Prince Buster

Cecil Bustamente Campbell (born May 28, 1938), better known as Prince Buster, is a musician from Kingston, Jamaica and regarded as one of the most important figures in the history of ska music. The records he made on the Blue Beat label in the 1960s inspired several reggae and ska artists.

Early Life

Campbell was born into a working-class family in Kingston. The son of a rail driver, he grew up in one of the city's toughest neighbourhoods. At a young age, he developed a taste for music and yearned to be a singer. In 1956, he started singing at Kingston nightclubs for small pay. He formed a succession of bands with several of his friends, none of which were really successful.

What turned Campbell's music career around was the growing sound system craze. Across Jamaica, music promoters drove vans filled with stereo equipment to stage mobile parties. The operators of the sound system would play the most popular R&B dance records of the day, and often they would have a vocalist called a toaster call out the dancers' names, chant in rhythm, and make light-hearted boasts; the toaster form was the primary influence on early rap MCs.

Eventually, Campbell was introduced to Clement Dodd, a musically inclined businessman who operated one of Kingston's most popular sound systems.
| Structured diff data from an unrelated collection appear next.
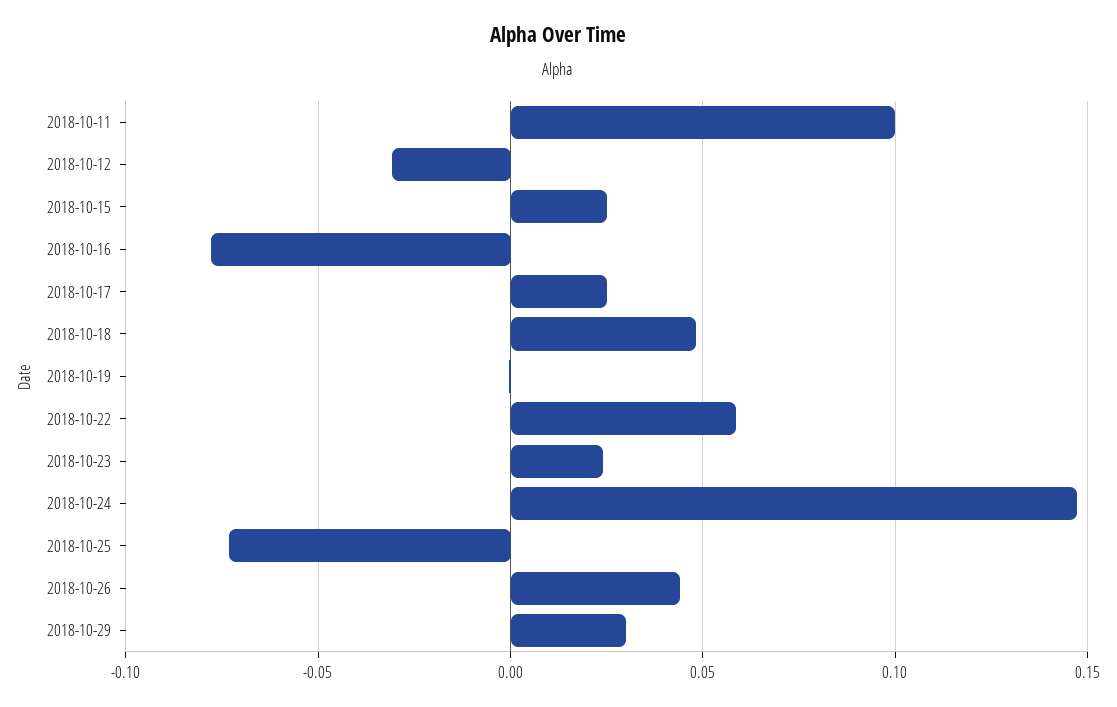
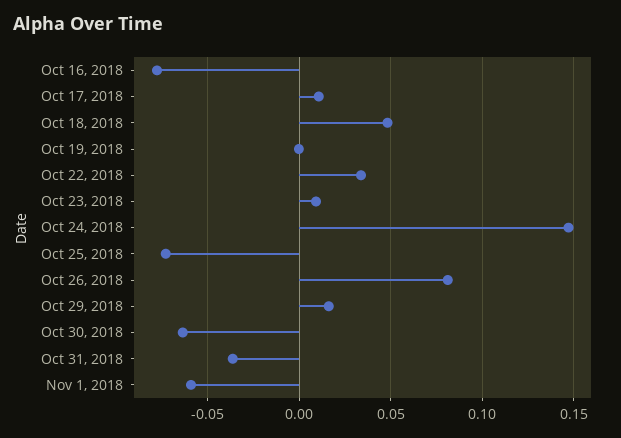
2018-10-11: 0.1 -> none
2018-10-12: -0.03 -> none
2018-10-15: 0.025 -> none
2018-10-17: 0.025 -> 0.01
2018-10-22: 0.06 -> 0.035
2018-10-23: 0.025 -> 0.01
2018-10-26: 0.045 -> 0.08
2018-10-29: 0.03 -> 0.015
Oct 30, 2018: none -> -0.065
Oct 31, 2018: none -> -0.035
Nov 1, 2018: none -> -0.06

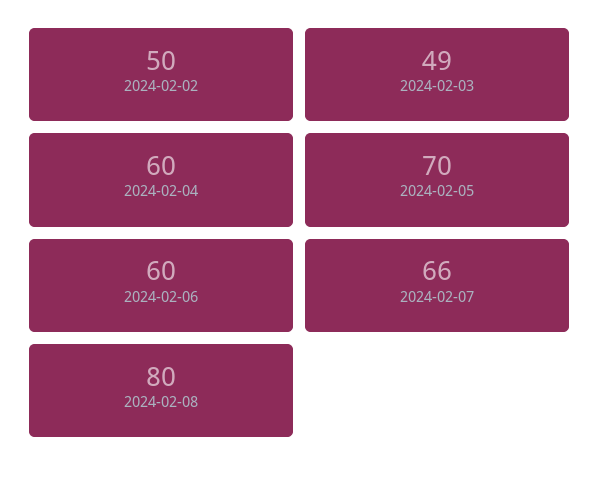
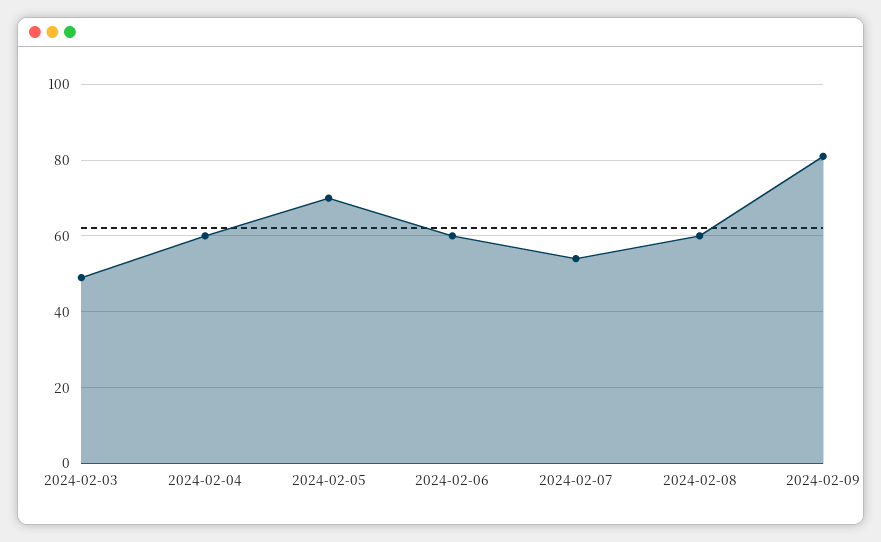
2024-02-02: 50 -> none
2024-02-07: 66 -> 55
2024-02-08: 80 -> 60
2024-02-09: none -> 80

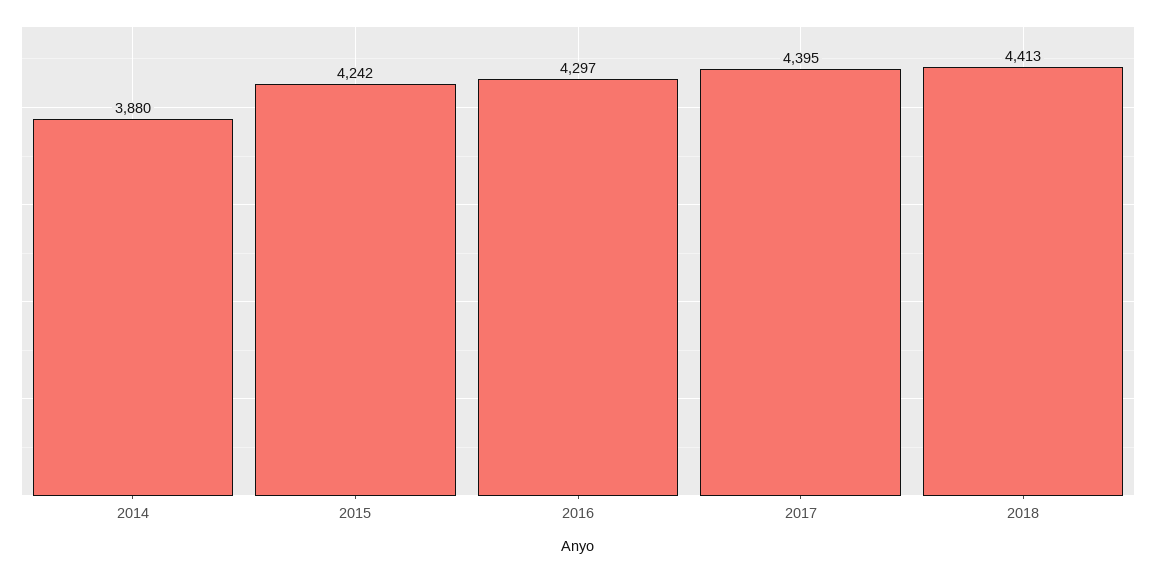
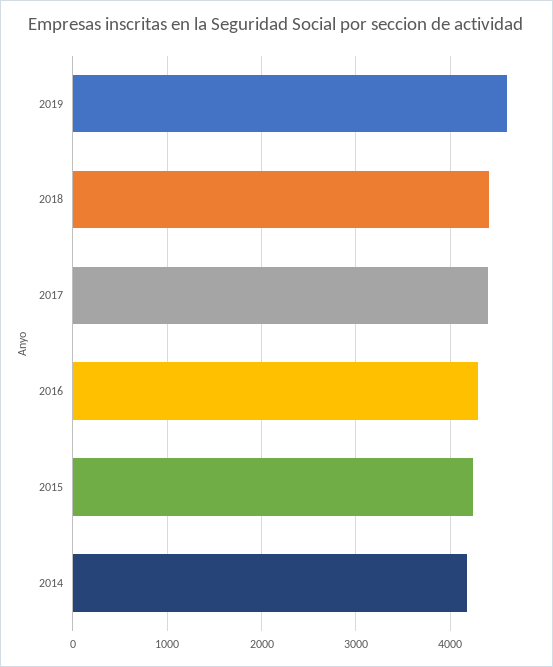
2014: 3880 -> 4200
2019: none -> 4600

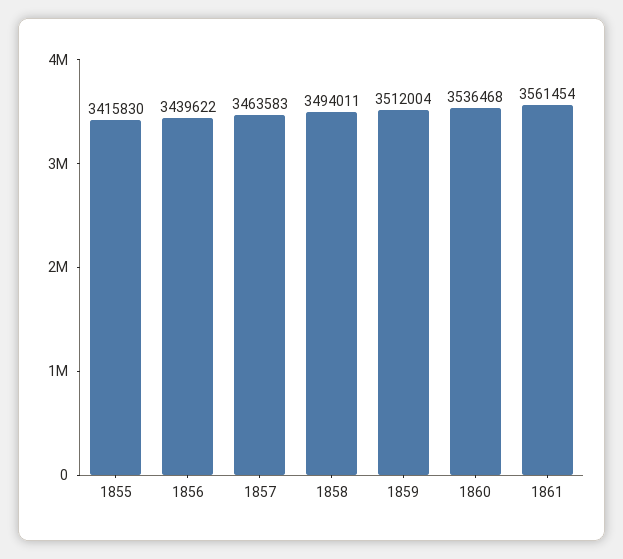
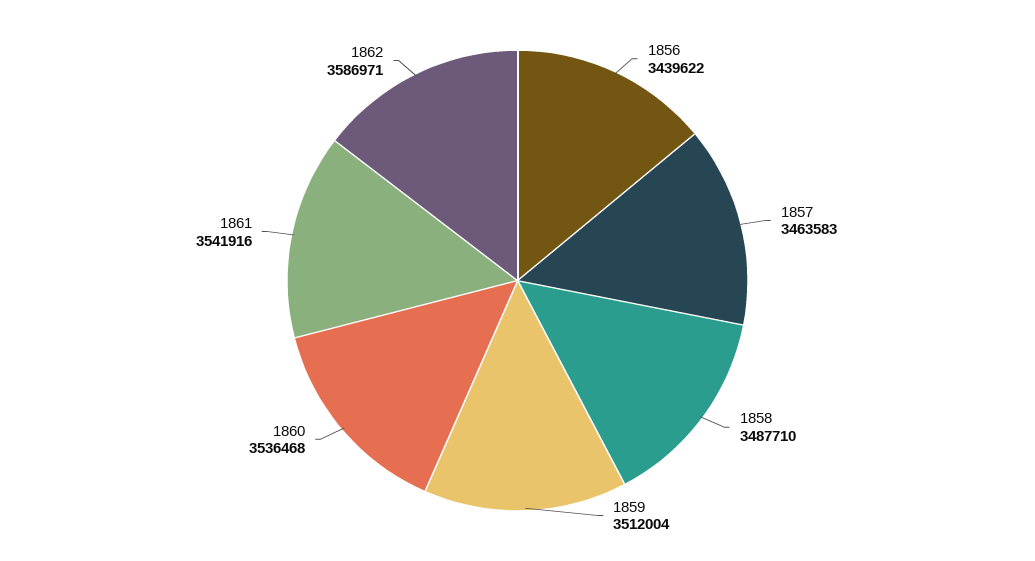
1855: 3415830 -> none
1858: 3494011 -> 3487710
1861: 3561454 -> 3541916
1862: none -> 3586971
Interestingly, Campbell was not hired as a musician but as security; because of rivalries between fans devoted to a particular sound system, the parties sometimes could become quite rough, and Campbell had been a skillful amateur boxer as a teenager. It was in this line of work that he earned the nickname "The Prince", which along with his boyhood moniker "Buster" (from his middle name Bustamente), formed the name under which he would later become famous.

Artistic & Producing Career

In 1960, Buster produced a record for the Folkes Brothers for the Wild Bells label, "Oh Carolina," under his nickname. It was an instant hit in Jamaica, and Buster's early records (most of which were released in the [United Kingdom|UK]] by Melodisc Records) contributed greatly to the developing sound of ska. Buster was soon recording himself as well as producing records for others. By this time ska was becoming the hottest music in the country, and he moved on to Melodisc's spinoff label, Blue Beat, which focused exclusively on ska.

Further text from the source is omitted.